I think the BGR order makes sense if you do not read it as it is displayed but from small to high bits.
 
You mean processing it with bit-shifts instead of masks?
 
Basically reading it from 8-bit sectioned storage.
I mean, numbers are usually not stored the way they are displayed.
Now, that you can have a 64-bit word, you can probably do it as you please, though.
Actually, 32-bit is sufficient.
 
Unless you need completely absurd color depth.
 
10:08 PM
A least the entire RGBA fits.
 
Huh.

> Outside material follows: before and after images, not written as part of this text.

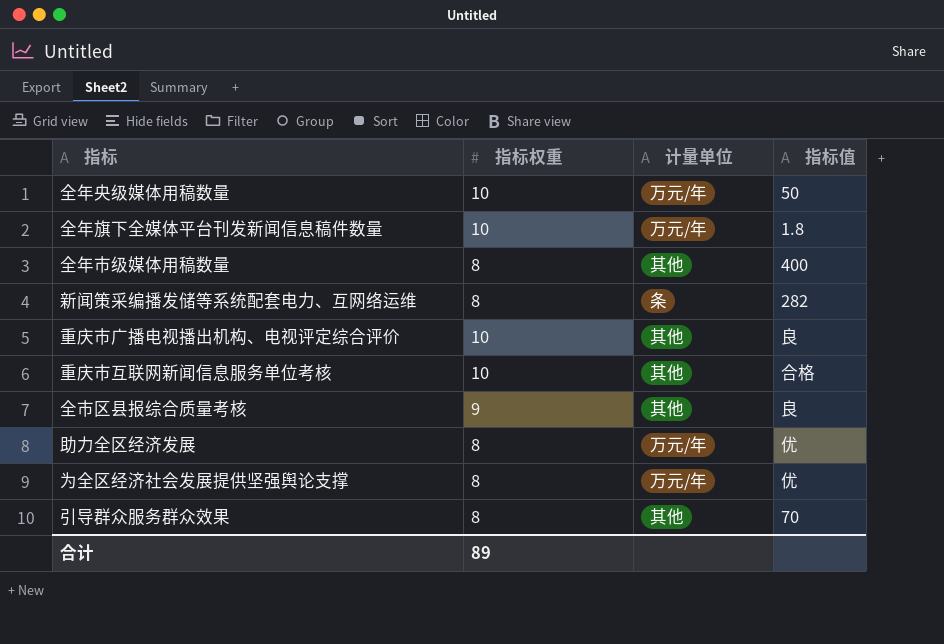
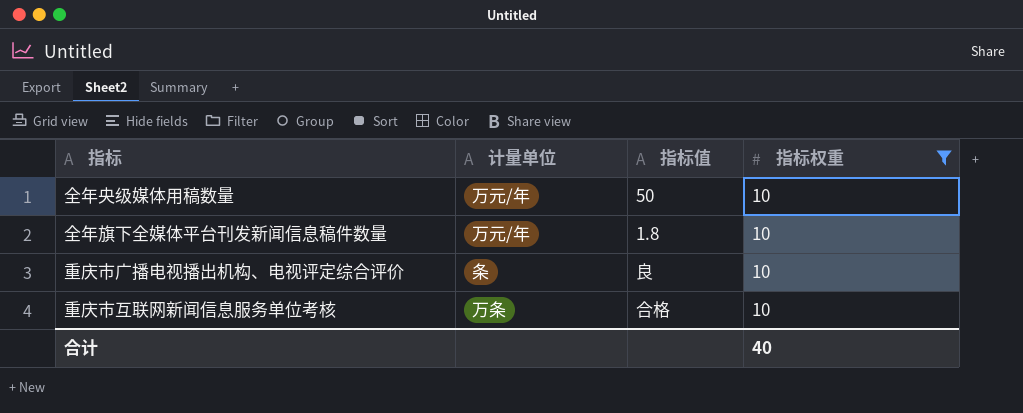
filter: none -> 指标权重 = 10
column 指标权重 | position: 2 -> 4
重庆市广播电视播出机构、电视评定综合评价 | 计量单位: 其他 -> 条
重庆市互联网新闻信息服务单位考核 | 计量单位: 其他 -> 万条
合计 | 指标权重: 89 -> 40

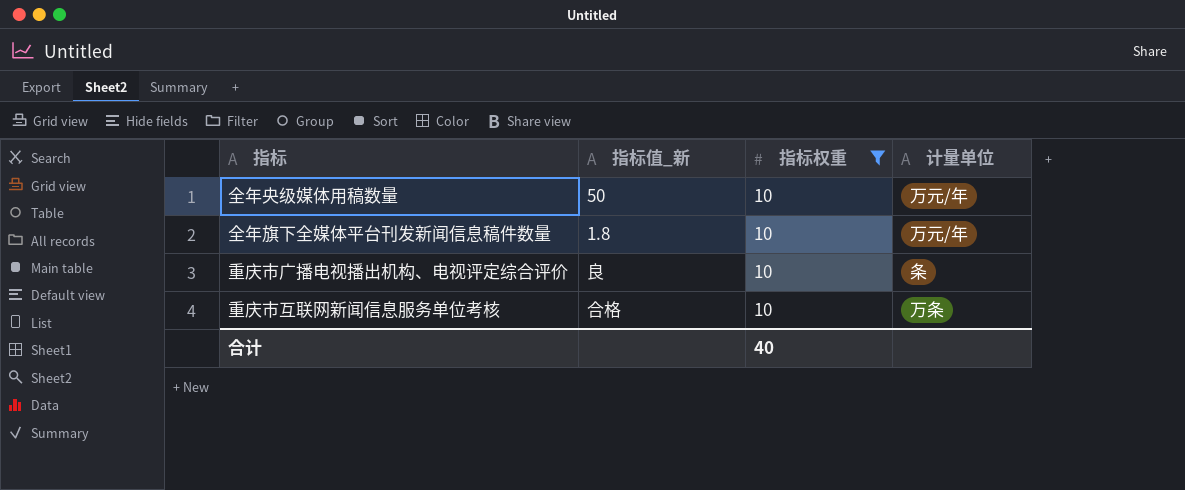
column name: 指标值 -> 指标值_新
column 计量单位 | position: 2 -> 4

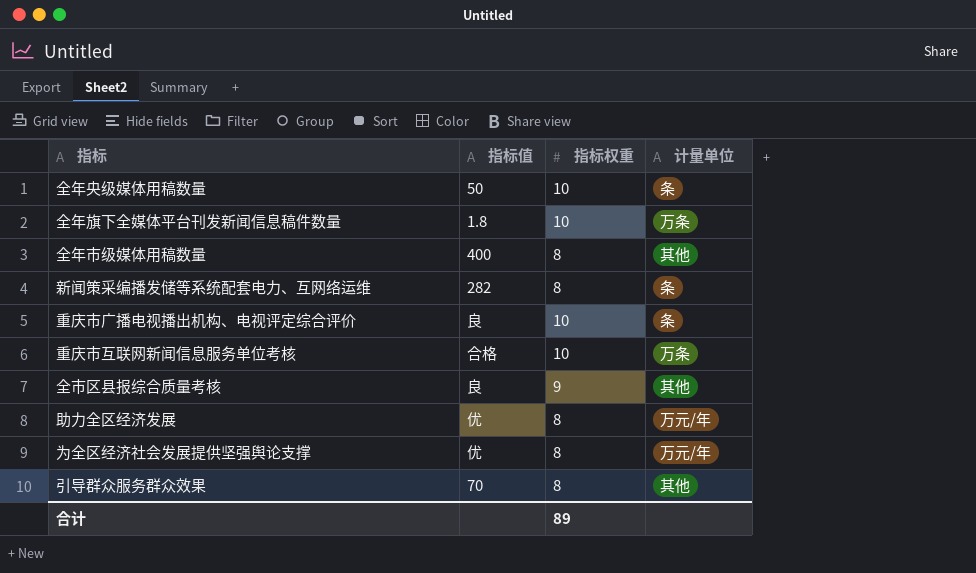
filter: 指标权重 = 10 -> none
column name: 指标值_新 -> 指标值
全年央级媒体用稿数量 | 计量单位: 万元/年 -> 条
全年旗下全媒体平台刊发新闻信息稿件数量 | 计量单位: 万元/年 -> 万条
合计 | 指标权重: 40 -> 89

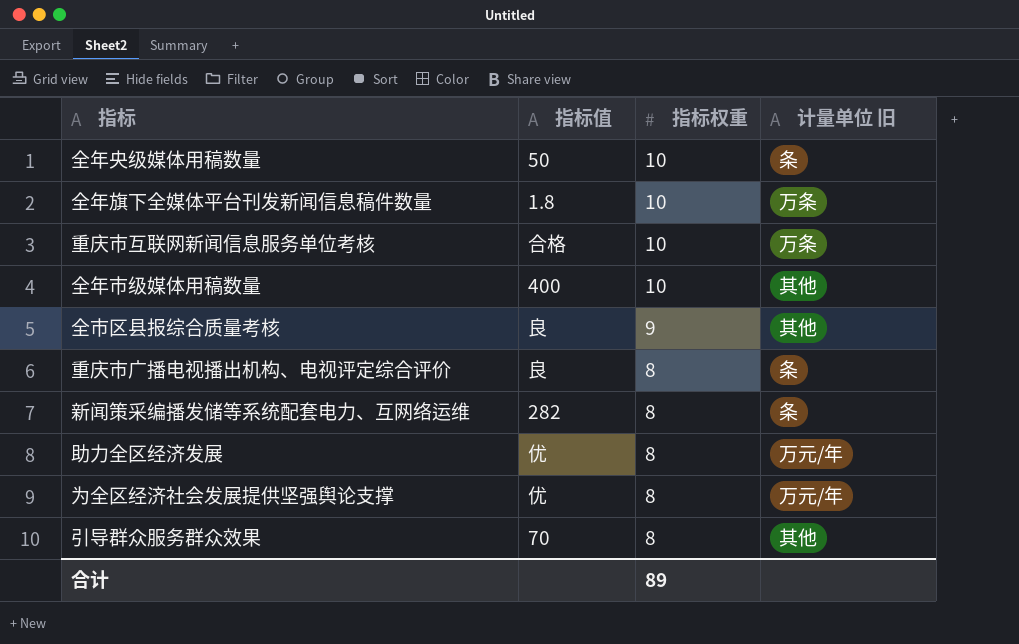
row order: none -> 指标权重 descending
column name: 计量单位 -> 计量单位 旧
全年市级媒体用稿数量 | 指标权重: 8 -> 10
重庆市广播电视播出机构、电视评定综合评价 | 指标权重: 10 -> 8

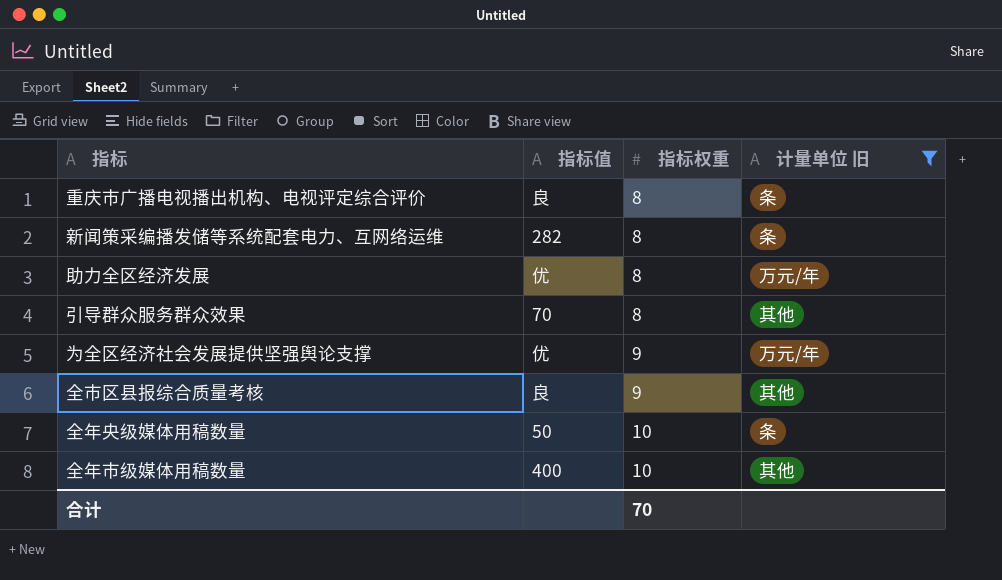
filter: none -> 计量单位 旧 != 万条
row order: 指标权重 descending -> 指标权重 ascending
为全区经济社会发展提供坚强舆论支撑 | 指标权重: 8 -> 9
合计 | 指标权重: 89 -> 70

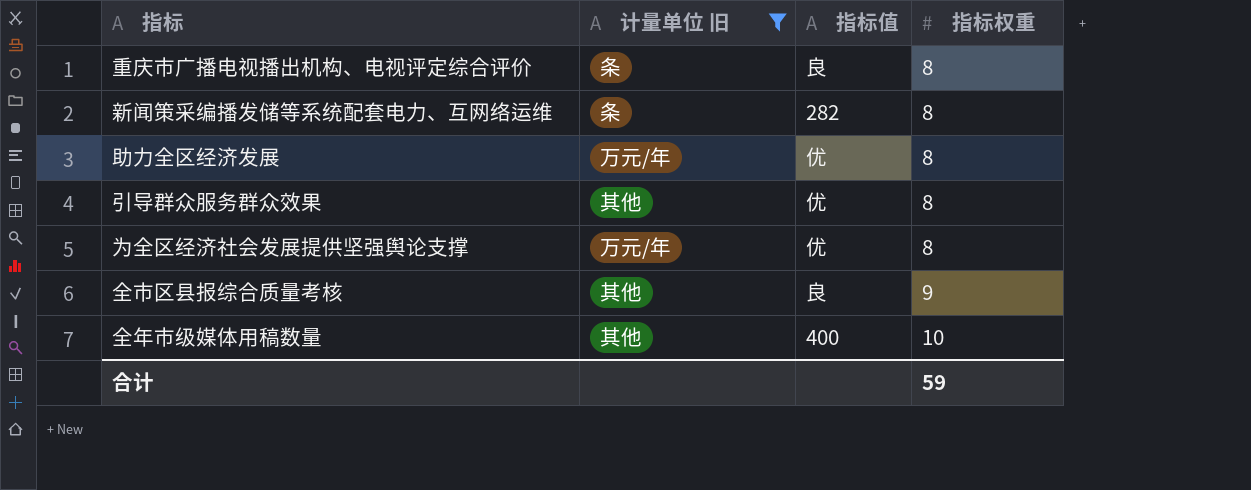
column 计量单位 旧 | position: 4 -> 2
row 全年央级媒体用稿数量: 50 | 10 | 条 -> none
引导群众服务群众效果 | 指标值: 70 -> 优
为全区经济社会发展提供坚强舆论支撑 | 指标权重: 9 -> 8
合计 | 指标权重: 70 -> 59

I had no idea that jpg used the YCbCr color space.
 
Does that better deal with greens?
 
I think it compresses better without visible loss.
 
Hm, seems to be used for TV as well.
 
Yeah, that's why I was surprised that Direct X didn't use it.
 
10:19 PM
Well, I guess the display driver requires RGB values in the end.
Storing in YCbCr makes sense though. That is basically how we see.
 
That would make sense, although DX has a ton of pull with video hardware manufacturers. Probably less now than it once did.
 
10:51 PM
Mug. Thanks for your MVP example in VBA. Combing through my backlog of #StuffToLearn. stackoverflow.com/questions/47288496/… and my own attempt codereview.stackexchange.com/questions/213540/… make me feel like I've finally understood MVP and how to write it properly.